BRIEF = From the data below, return the exact lines starting at the line containing "3.1 Windows System" and ending at the line containing "- 예) memberDAO에서", both included, and nothing else.

INPUT =
*** Begin section ***
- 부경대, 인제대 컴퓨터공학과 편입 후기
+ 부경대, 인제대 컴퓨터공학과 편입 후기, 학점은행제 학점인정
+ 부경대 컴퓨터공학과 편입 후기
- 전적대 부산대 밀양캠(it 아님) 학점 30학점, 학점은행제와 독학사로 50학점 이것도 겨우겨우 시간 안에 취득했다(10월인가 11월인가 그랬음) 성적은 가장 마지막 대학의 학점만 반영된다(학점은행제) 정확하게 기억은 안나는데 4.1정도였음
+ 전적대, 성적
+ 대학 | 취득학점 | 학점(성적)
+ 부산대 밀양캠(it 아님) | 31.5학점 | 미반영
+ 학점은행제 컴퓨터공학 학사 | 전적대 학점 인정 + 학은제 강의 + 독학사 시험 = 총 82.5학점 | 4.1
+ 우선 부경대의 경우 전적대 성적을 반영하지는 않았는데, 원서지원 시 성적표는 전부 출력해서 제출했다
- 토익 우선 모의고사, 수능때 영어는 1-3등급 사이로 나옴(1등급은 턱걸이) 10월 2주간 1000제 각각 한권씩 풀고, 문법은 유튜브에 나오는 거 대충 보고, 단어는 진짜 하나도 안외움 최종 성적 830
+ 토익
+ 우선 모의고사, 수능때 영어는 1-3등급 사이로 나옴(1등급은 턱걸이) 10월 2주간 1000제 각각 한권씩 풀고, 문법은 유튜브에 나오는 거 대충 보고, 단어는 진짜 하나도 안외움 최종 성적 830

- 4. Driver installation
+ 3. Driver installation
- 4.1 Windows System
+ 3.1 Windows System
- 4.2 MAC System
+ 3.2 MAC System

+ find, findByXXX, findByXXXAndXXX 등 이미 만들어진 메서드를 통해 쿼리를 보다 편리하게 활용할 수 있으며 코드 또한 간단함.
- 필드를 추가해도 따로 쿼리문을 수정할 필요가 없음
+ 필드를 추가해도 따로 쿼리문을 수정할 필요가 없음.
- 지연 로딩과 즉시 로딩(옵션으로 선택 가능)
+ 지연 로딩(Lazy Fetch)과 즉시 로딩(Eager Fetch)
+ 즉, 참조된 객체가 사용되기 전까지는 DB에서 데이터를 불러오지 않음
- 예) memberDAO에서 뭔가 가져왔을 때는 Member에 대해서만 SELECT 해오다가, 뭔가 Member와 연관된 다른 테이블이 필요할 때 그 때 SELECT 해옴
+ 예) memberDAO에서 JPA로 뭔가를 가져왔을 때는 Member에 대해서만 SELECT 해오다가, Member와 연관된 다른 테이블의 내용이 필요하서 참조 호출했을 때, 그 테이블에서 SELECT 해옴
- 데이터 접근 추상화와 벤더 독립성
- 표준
*** End section ***
RESULT OF THIS TASK =
+ 3.1 Windows System
- 4.2 MAC System
+ 3.2 MAC System

+ find, findByXXX, findByXXXAndXXX 등 이미 만들어진 메서드를 통해 쿼리를 보다 편리하게 활용할 수 있으며 코드 또한 간단함.
- 필드를 추가해도 따로 쿼리문을 수정할 필요가 없음
+ 필드를 추가해도 따로 쿼리문을 수정할 필요가 없음.
- 지연 로딩과 즉시 로딩(옵션으로 선택 가능)
+ 지연 로딩(Lazy Fetch)과 즉시 로딩(Eager Fetch)
+ 즉, 참조된 객체가 사용되기 전까지는 DB에서 데이터를 불러오지 않음
- 예) memberDAO에서 뭔가 가져왔을 때는 Member에 대해서만 SELECT 해오다가, 뭔가 Member와 연관된 다른 테이블이 필요할 때 그 때 SELECT 해옴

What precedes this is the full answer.